The breweries of Palestine’s West Bank
After watching the news, you might think that there was nowhere safe, let alone worth visiting, in the West Bank Area of the Palestinian Territories, apart from Bethlehem. I believe that is a misconception that should be fixed. In reality, the region is home to incredible food, beautiful sights, and, perhaps surprisingly, a beer scene built on the foundations of good times and community.
Birzeit Brewery, better known as Shepherds (sic) Beer, is a small brewery located in the small town of Birzeit to the north of Ramallah that has been open since 2015.
The brewery’s CEO and founder Alaa Sayej was very interested in making alcohol.

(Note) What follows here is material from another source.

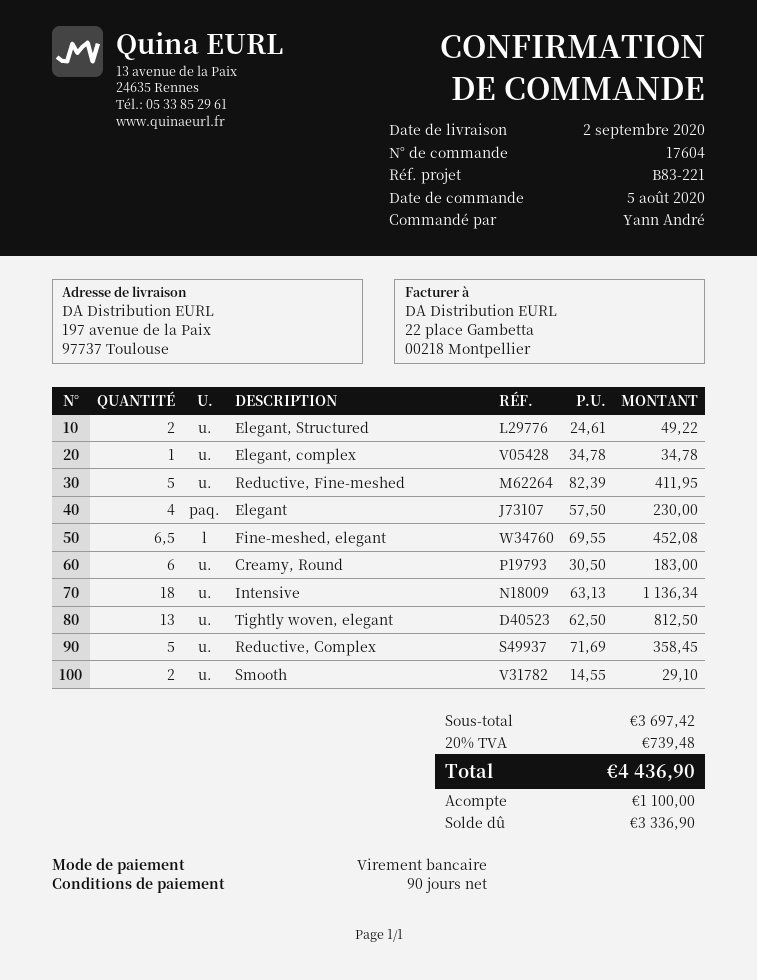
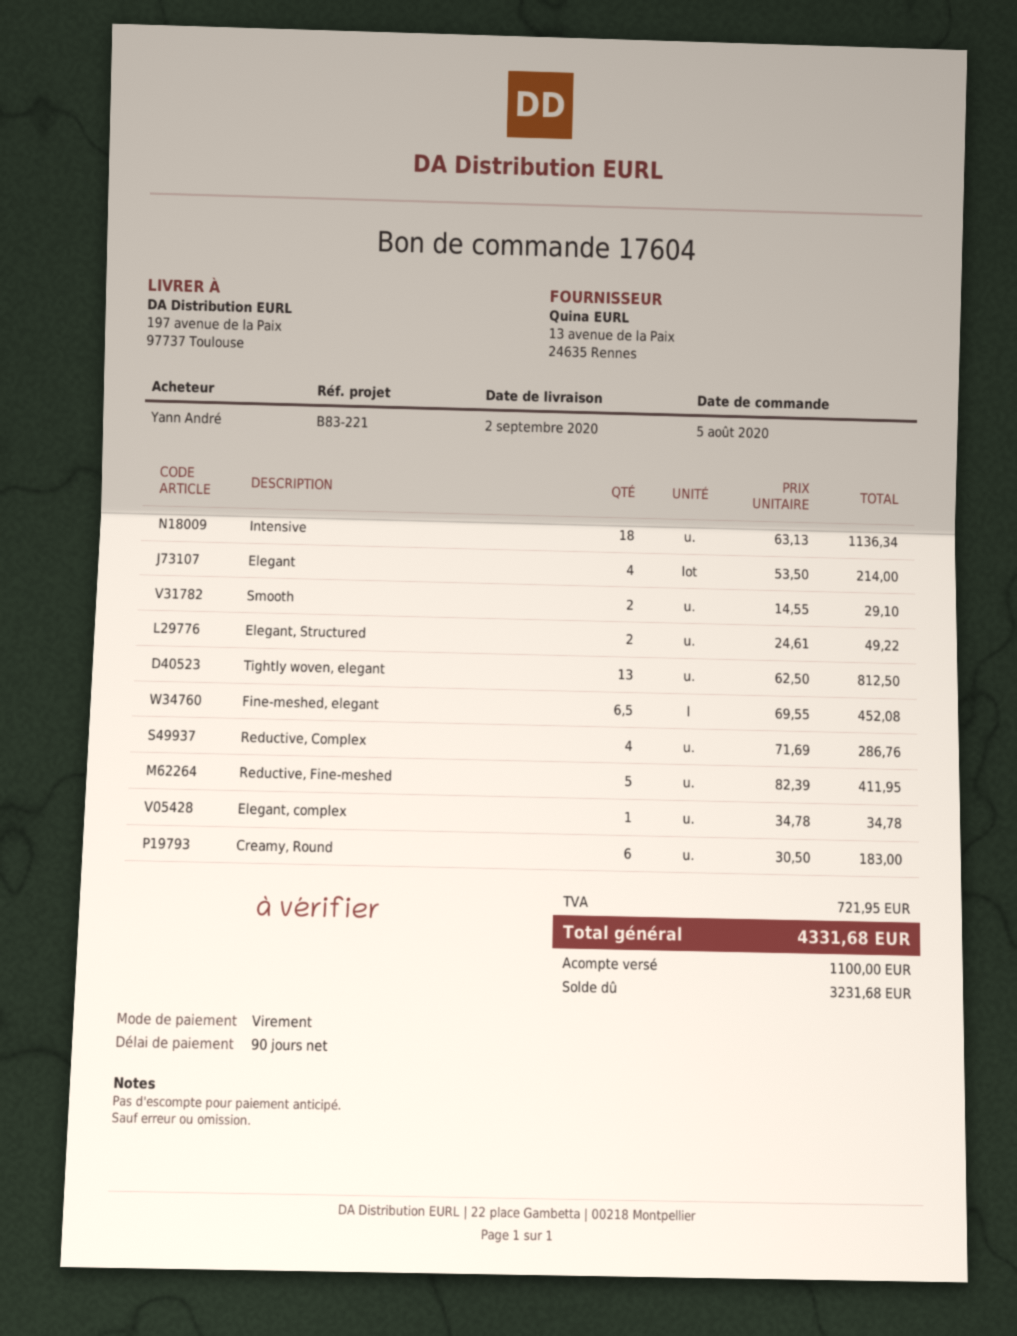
Elegant: 4 x 57.50 = 230.00 -> 4 x 53.50 = 214.00
Reductive, Complex: 5 x 71.69 = 358.45 -> 4 x 71.69 = 286.76
tax: 739.48 -> 721.95
total: 4436.90 -> 4331.68
balance: 3336.90 -> 3231.68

He had experience distilling vodka, and arak — a well-known regional drink. When he returned the West Bank after completing his master’s degree in finance in Preston, England, and failed to find a suitable career opportunity, his interest turned to beer making and he decided to start a brewery.
Despite Sayej’s love for English beer, Shepherds Beer is heavily inspired by the Czech breweries he and his younger brother, the brewmaster, enjoyed and learned from. Their flagship beer is a crisp and relatively sweet Czech pilsner, but their weiss summer beer, caramel-like amber ale, and chocolatey sweet stout are wonderful additions.

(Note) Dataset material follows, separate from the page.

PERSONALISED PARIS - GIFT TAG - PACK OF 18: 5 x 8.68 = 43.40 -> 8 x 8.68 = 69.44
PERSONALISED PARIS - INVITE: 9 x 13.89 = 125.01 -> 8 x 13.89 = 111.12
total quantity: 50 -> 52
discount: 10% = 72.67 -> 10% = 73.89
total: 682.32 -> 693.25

Rafat Houary is a woodworker in a suburb of Bethlehem whose story is a familiar one for many small breweries in Canada. Inspired by American beers, Houary set out to start Wise Men Choice Beer. Thanks to a small loan, Houary was able to purchase and install brewing equipment in the basement of his home.
Houary’s production output may be small, but his use of unique spices sets his beers apart from those of the other breweries in the West Bank. For instance, the pale ale has a hint of sage in it. While the possibility of visiting the brewery can be erratic due to security concerns, local bars including the piano bar of the Banksy-owned Walled Off Hotel have been known to serve his beers.

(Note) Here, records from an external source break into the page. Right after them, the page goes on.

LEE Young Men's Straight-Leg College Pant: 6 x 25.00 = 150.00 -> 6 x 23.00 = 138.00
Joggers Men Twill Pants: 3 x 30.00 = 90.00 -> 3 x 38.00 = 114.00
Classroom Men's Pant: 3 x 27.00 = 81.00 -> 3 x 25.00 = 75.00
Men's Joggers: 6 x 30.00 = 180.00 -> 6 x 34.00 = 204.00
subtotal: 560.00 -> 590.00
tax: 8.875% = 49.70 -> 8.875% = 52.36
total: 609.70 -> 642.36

The story of Taybeh Brewing Co., the oldest brewery in the Middle East, is definitely an interesting one. Brothers Nadim and David Khoury were no strangers to good drink having grown up alongside a family-run a liquor store in Brookline, Massachusetts. Nadim began homebrewing in his college dorm and went on to study brewing at UC Davis in California. In 1994, shortly after the signing of the Oslo Accord, the pair moved back to their home country of Palestine to be with their family. Thinking that there would be peace at last, they started their own brewery. Interestingly, Yasser Arafat was an early (non-drinking) supporter.
The brewery is still proudly family-run but has since become a powerhouse. It now exports to eighteen countries, supports local businesses and charities, and organizes an Oktoberfest celebration that welcomes over 6,000 party-goers!